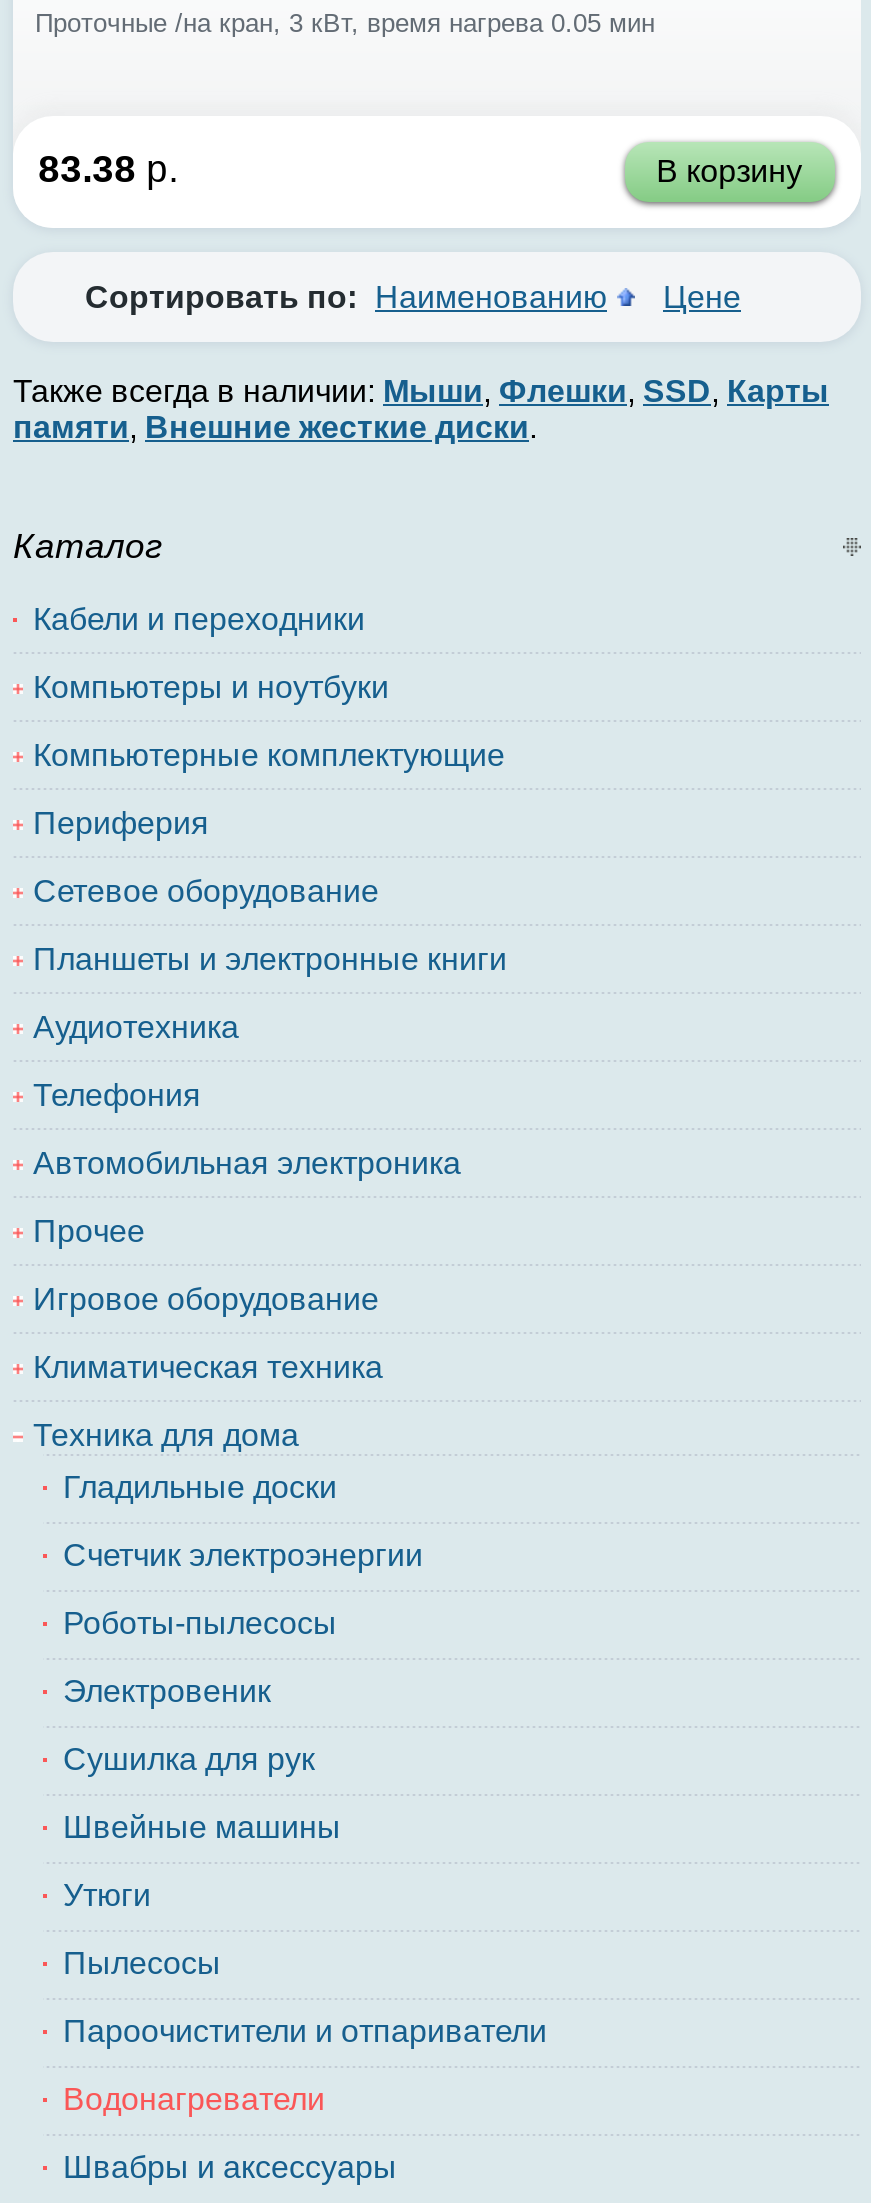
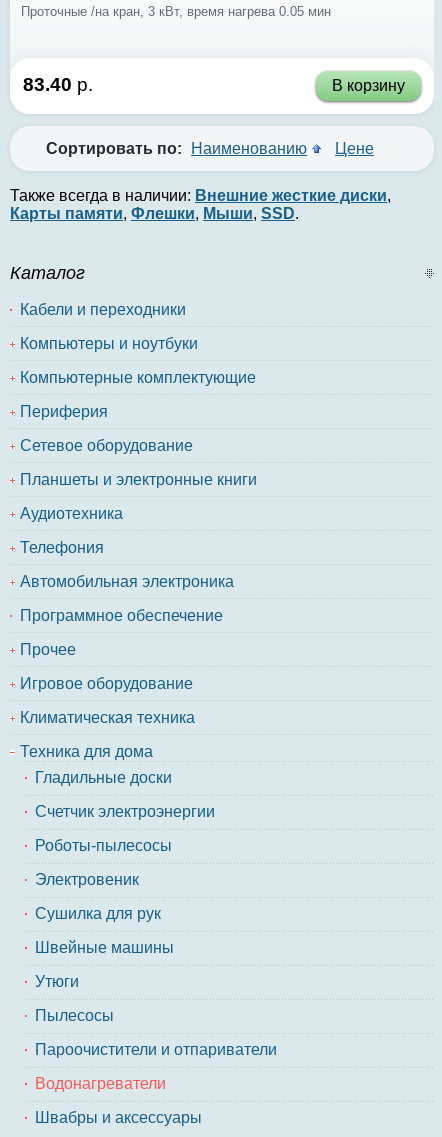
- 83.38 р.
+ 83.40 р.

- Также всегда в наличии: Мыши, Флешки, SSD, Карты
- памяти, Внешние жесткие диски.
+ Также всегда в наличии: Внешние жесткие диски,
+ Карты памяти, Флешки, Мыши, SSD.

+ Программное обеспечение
□ □ □ □
§ Task item: Return all lines in the entries above that carry the word "Также".

§ Your solution:
- Также всегда в наличии: Мыши, Флешки, SSD, Карты
+ Также всегда в наличии: Внешние жесткие диски,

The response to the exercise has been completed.